(Saved data entries)

###

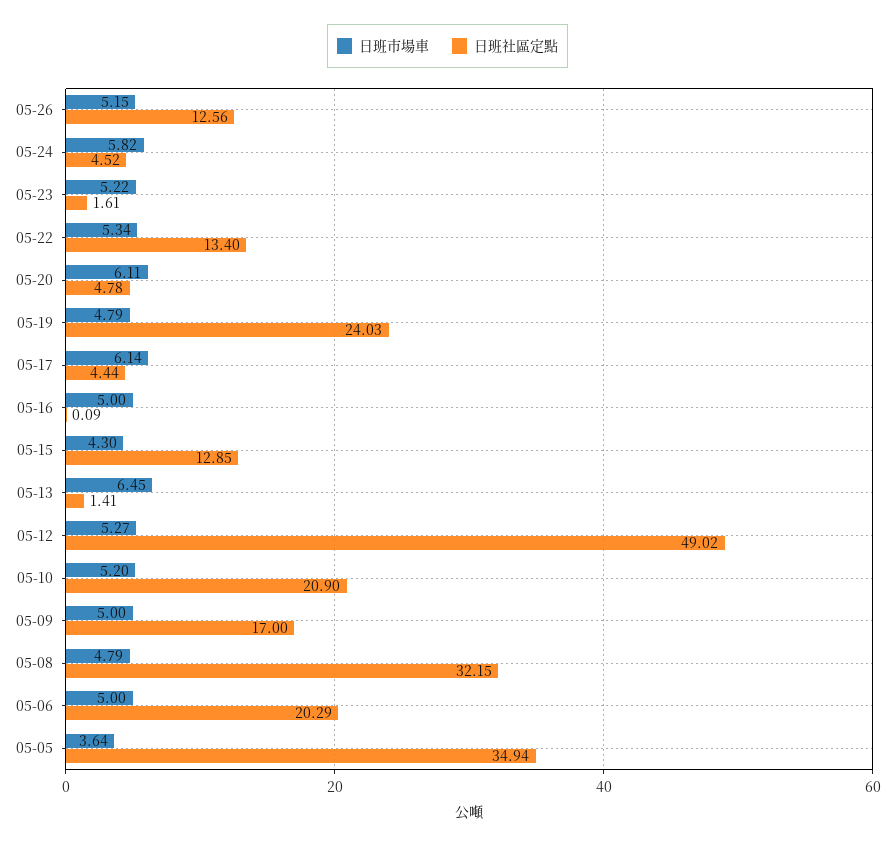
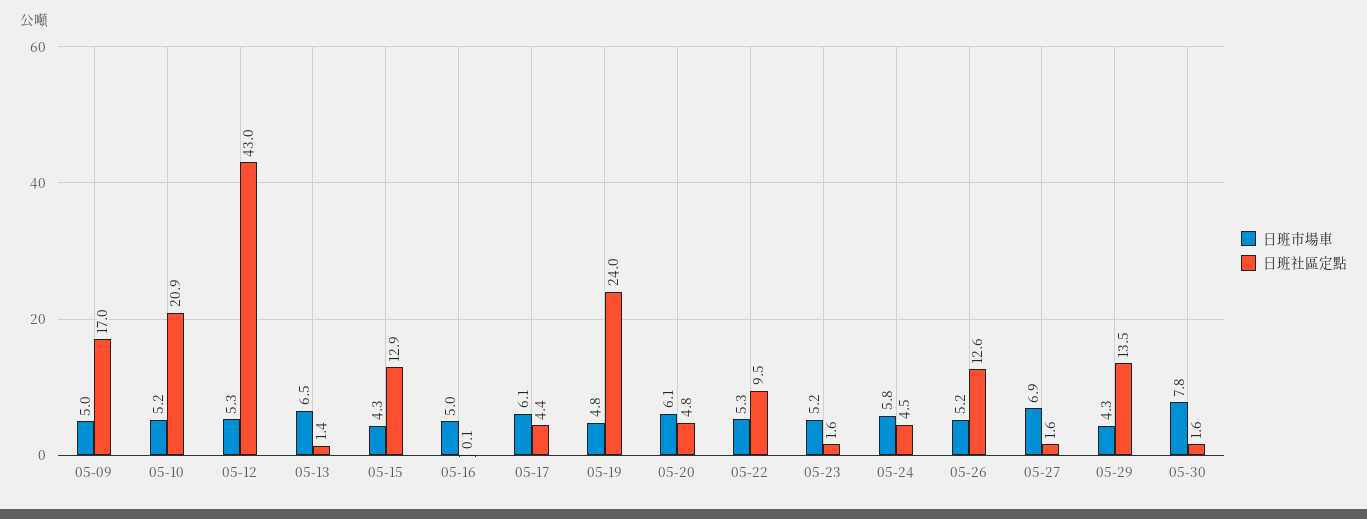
日班社區定點, 05-22: 13.4 -> 9.5
日班社區定點, 05-12: 49.02 -> 43
日班市場車, 05-08: 4.79 -> none
日班社區定點, 05-08: 32.15 -> none
日班市場車, 05-06: 5 -> none
日班社區定點, 05-06: 20.29 -> none
日班市場車, 05-05: 3.64 -> none
日班社區定點, 05-05: 34.94 -> none
日班市場車, 05-27: none -> 6.9
日班社區定點, 05-27: none -> 1.6
日班市場車, 05-29: none -> 4.3
日班社區定點, 05-29: none -> 13.5
日班市場車, 05-30: none -> 7.8
日班社區定點, 05-30: none -> 1.6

###

WHAT THE TASK REQUIRES
Please report every line among the entries that includes "none".

TASK SOLUTION
日班市場車, 05-08: 4.79 -> none
日班社區定點, 05-08: 32.15 -> none
日班市場車, 05-06: 5 -> none
日班社區定點, 05-06: 20.29 -> none
日班市場車, 05-05: 3.64 -> none
日班社區定點, 05-05: 34.94 -> none
日班市場車, 05-27: none -> 6.9
日班社區定點, 05-27: none -> 1.6
日班市場車, 05-29: none -> 4.3
日班社區定點, 05-29: none -> 13.5
日班市場車, 05-30: none -> 7.8
日班社區定點, 05-30: none -> 1.6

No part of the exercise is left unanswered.